2. The steam turbine according to claim 1 , wherein each of the plurality of gap closure devices comprises a thermally-activated actuator that displaces the gap closure device in the steam leakage path from the diaphragm outer ring towards the one or more seal teeth of the bucket cover in response to the temperature differential.
3. The steam turbine according to claim 2 , wherein the thermally-activated actuator includes at least one bimetallic element.
4. The steam turbine according to claim 1 , wherein each of the plurality of gap closure devices comprises a deactivator that returns the gap closure device to an inactive position as the turbine transitions from the steady-state operation to the inactive condition.
5. The steam turbine according to claim 4 , wherein the deactivator is selected from the group consisting of at least one spring element and at least one elastomeric element.
6. The steam turbine according to claim 1 , wherein each of the plurality of gap closure devices comprises a piston placed in the groove of the diaphragm outer ring, the piston forced in the steam leakage path from the diaphragm outer ring towards the one or more seal teeth of the bucket cover in response to the temperature differential, the piston having a first portion and a second portion, the first portion having a larger width than the width of the second portion.
7. The steam turbine according to claim 6 , wherein each of the plurality of gap closure devices comprises a thermally-activated actuator located in the groove of the diaphragm outer ring adjacent the piston, the thermally-activated actuator located in the groove of the diaphragm outer ring adjacent the first portion of the piston, the thermally-activated actuator displaces the piston from the diaphragm outer ring in the steam leakage path towards the one or more seal teeth of the bucket cover in response to the temperature differential.
8. The steam turbine according to claim 7 , wherein the thermally-activated actuator includes at least one bimetallic element.

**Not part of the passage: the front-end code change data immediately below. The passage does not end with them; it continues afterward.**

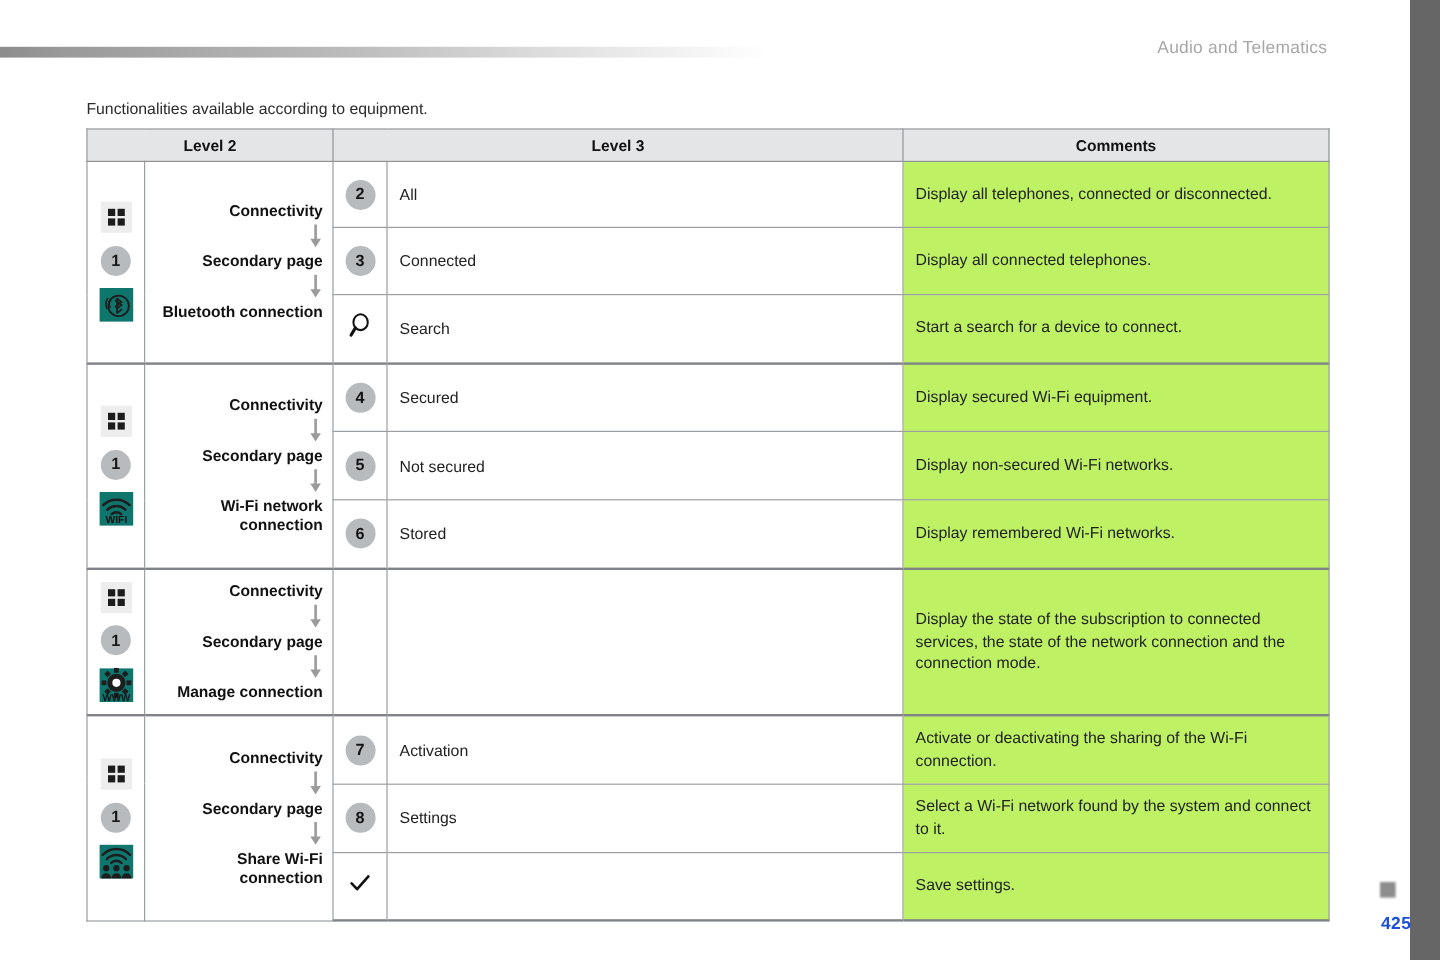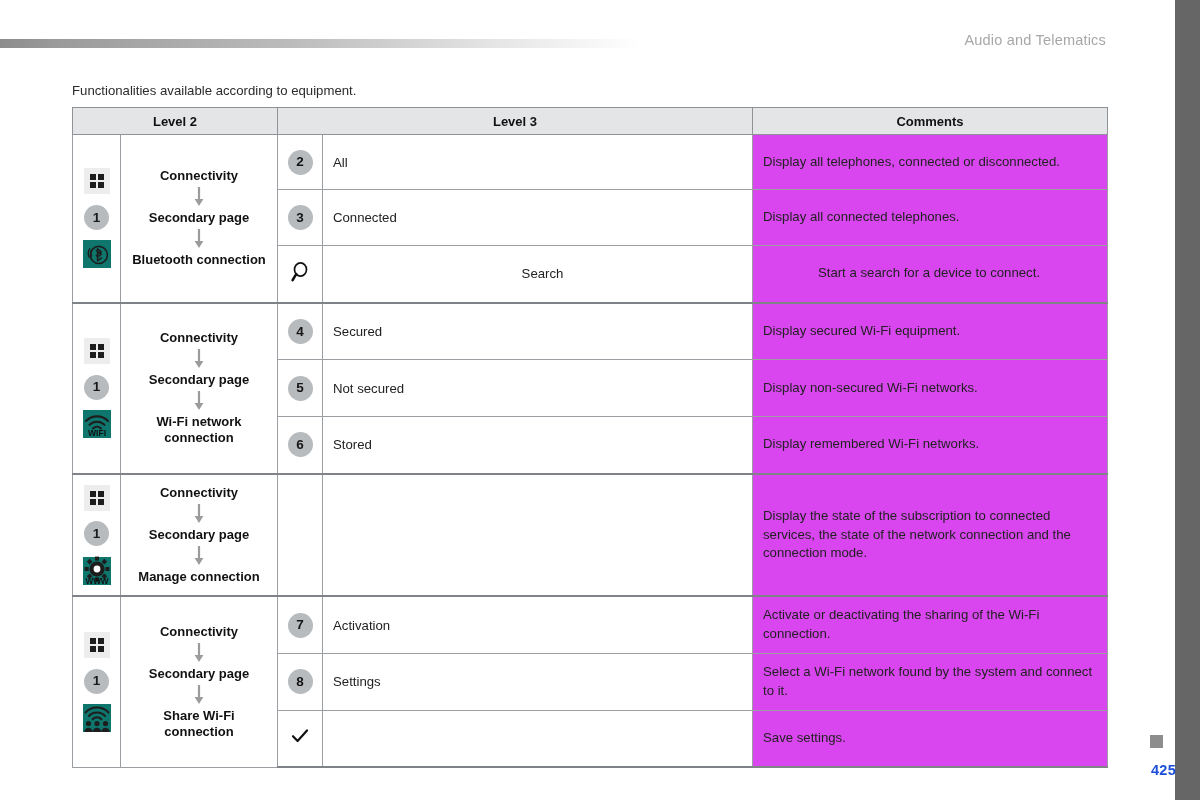--- a/index.html
+++ b/index.html
@@ -139,21 +139,21 @@
   .ico-box {
     width: 28px; height: 28px;
     display: flex; align-items: center; justify-content: center;
     background: #0f766e;
   }
   .ico-box svg { display: block; }
 
   
   td.path-cell {
     background: #ffffff;
-    text-align: center;
+    text-align: right;
     padding: 10px 8px;
   }
   .path-step {
     font-size: 13px;
     font-weight: bold;
     color: #111;
     line-height: 1.25;
   }
   .path-arrow {
     display: block;
@@ -192,21 +192,21 @@
   
   td.label-cell {
     background: #ffffff;
     font-size: 13.2px;
     color: #222;
     padding: 8px 0 8px 10px;
   }
 
   
   td.comment-cell {
-    background: #d946ef;
+    background: #bef264;
     font-size: 13.2px;
     color: #222;
     padding: 9px 12px 9px 10px;
     line-height: 1.42;
   }
 
   
   tr.group-start > td { border-top: 2px solid #7f8387; }
   .tbl tbody tr:first-child > td { border-top: 1px solid #9b9fa3; }
   .tbl tbody tr:last-child > td { border-bottom: 2px solid #7f8387; }
@@ -277,21 +277,21 @@
           </td>
           <td class="badge-cell"><span class="badge-num">2</span></td>
           <td class="label-cell">All</td>
           <td class="comment-cell">Display all telephones, connected or disconnected.</td>
         </tr>
         <tr style="height: 56px;">
           <td class="badge-cell"><span class="badge-num">3</span></td>
           <td class="label-cell">Connected</td>
           <td class="comment-cell">Display all connected telephones.</td>
         </tr>
-        <tr style="height: 57px; text-align: center;">
+        <tr style="height: 57px;">
           <td class="badge-cell"><span class="badge-glyph"><svg width="20" height="22" viewBox="0 0 20 22">
                 <ellipse cx="10.5" cy="8.5" rx="6" ry="6.6" fill="none" stroke="#111" stroke-width="1.7"></ellipse>
                 <line x1="6.2" y1="13.2" x2="2.6" y2="19.2" stroke="#111" stroke-width="2.6" stroke-linecap="round"></line>
               </svg></span></td>
           <td class="label-cell">Search</td>
           <td class="comment-cell">Start a search for a device to connect.</td>
         </tr>
         <tr class="group-start" style="height: 57px;">
           <td class="icon-cell" rowspan="3">
             <div class="icon-stack">

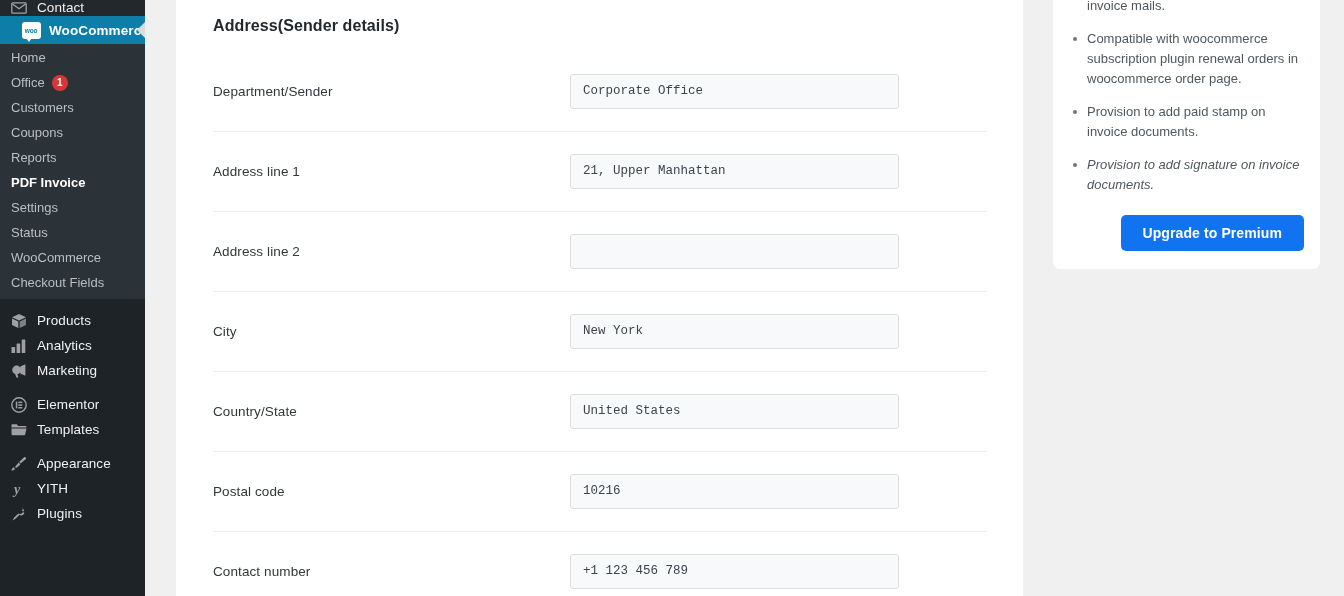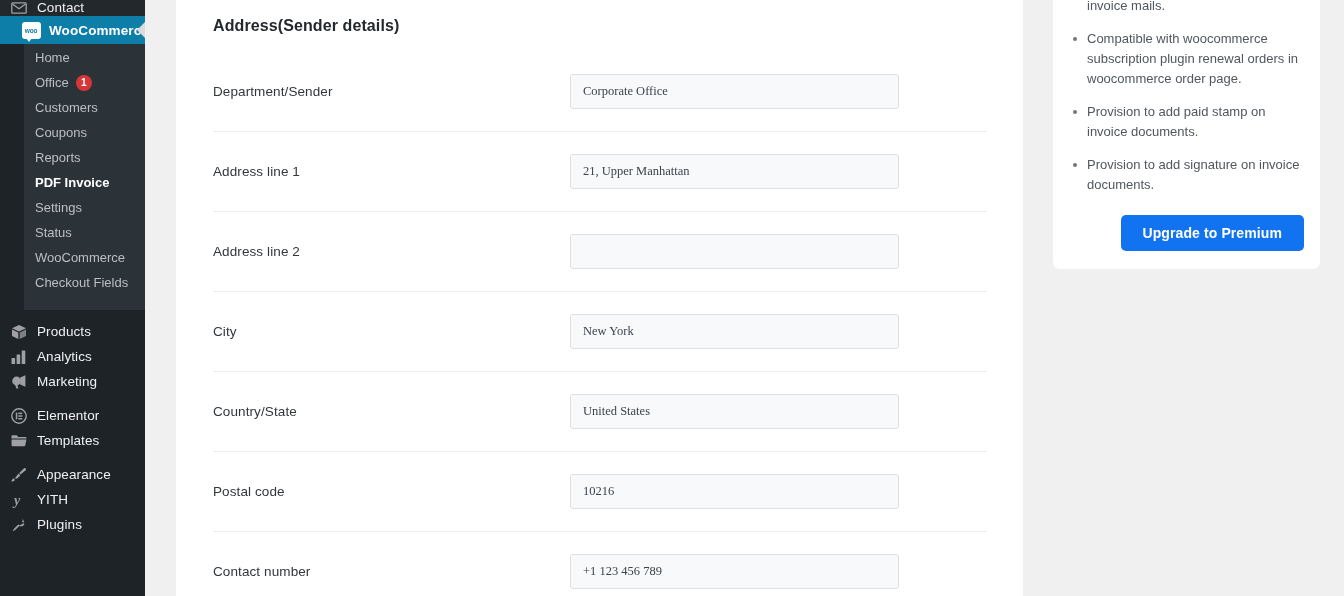--- a/index.html
+++ b/index.html
@@ -103,22 +103,21 @@
     bottom: -3px; left: 4px;
     width: 0; height: 0;
     border-left: 3px solid transparent;
     border-right: 3px solid transparent;
     border-top: 4px solid #fff;
   }
 
   
   .submenu {
     background: #2c3338;
-    padding: 1px 0 15px 0;
-    margin-left: 24px;
+    padding: 1px 0 4px 0;
   }
   .submenu-item {
     display: flex;
     align-items: center;
     height: 25px;
     padding: 0 10px 0 11px;
     color: #b9bfc4;
     font-size: 13px;
     line-height: 25px;
     cursor: pointer;
@@ -198,21 +197,21 @@
 
   .field-input {
     position: absolute;
     left: 394px;
     width: 329px;
     height: 35px;
     background: #f8f9fb;
     border: 1px solid #dcdee0;
     border-radius: 3px;
     padding: 0 12px;
-    font-family: Liberation Serif, serif;
+    font-family: Liberation Mono, monospace;
     font-size: 12.5px;
     color: #3c434a;
     outline: none;
   }
   .field-input::placeholder { color: #a7aaad; }
 
   
   .right-rail {
     position: absolute;
     left: 1023px; top: 0;
@@ -245,21 +244,21 @@
   }
   .promo-list li::before {
     content: "";
     position: absolute;
     left: 4px;
     top: 8px;
     width: 4px; height: 4px;
     border-radius: 50%;
     background: #72777c;
   }
-  .promo-list li:last-child { margin-bottom: 0; }
+  .promo-list li:last-child { margin-bottom: 0; font-style: italic; }
 
   .upgrade-wrap {
     display: flex;
     justify-content: flex-end;
     margin-top: 20px;
   }
   .upgrade-btn {
     background: #1273f0;
     color: #ffffff;
     border: none;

9. The steam turbine according to claim 6 , wherein each of the plurality of gap closure devices comprises a deactivator located in the groove of the diaphragm outer ring adjacent the piston, the deactivator located in the groove of the diaphragm outer ring adjacent the second portion of the piston, the deactivator returning the piston from the steam leakage path away from the one or more seal teeth of the bucket cover towards the diaphragm outer ring as the turbine transitions from the steady-state operation to the inactive condition.
10. The steam turbine according to claim 9 , wherein the deactivator is selected from the group consisting of at least one spring element and at least one elastomeric element.
11. The steam turbine according to claim 1 , wherein each of the plurality of gap closure devices are located in the groove of the diaphragm outer ring, axial to the one or more seal teeth of the bucket cover.
12. The steam turbine according to claim 11 , wherein each of the plurality of gap closure devices comprises a first thermally-activated element that moves towards the one or more seal teeth of the bucket cover in response to the temperature differential.
13. The steam turbine according to claim 12 , wherein each of the plurality of gap closure devices further comprises a second thermally-activated element opposite from the first thermally-activated element, the second thermally-activated element moves towards the one or more seal teeth of the bucket cover in response to the temperature differential.
14. The steam turbine according to claim 13 , wherein the first and second thermally-activated elements includes at least one bimetallic element or elements of dissimilar thermal expansion.
15. The steam turbine according to claim 1 , wherein each of the plurality of gap closure devices comprises a piston placed in the groove of the diaphragm outer ring wherein the piston is axial to the one or more seal teeth of the bucket cover, the piston having a first portion and a second portion, the first portion having a larger width than the width of the second portion, the second portion having more than one seal teeth projecting axially outward therefrom, the one or more seal teeth projecting axially outward from the second portion of the piston forced in the steam leakage path from the diaphragm outer ring towards the one or more seal teeth of the bucket cover.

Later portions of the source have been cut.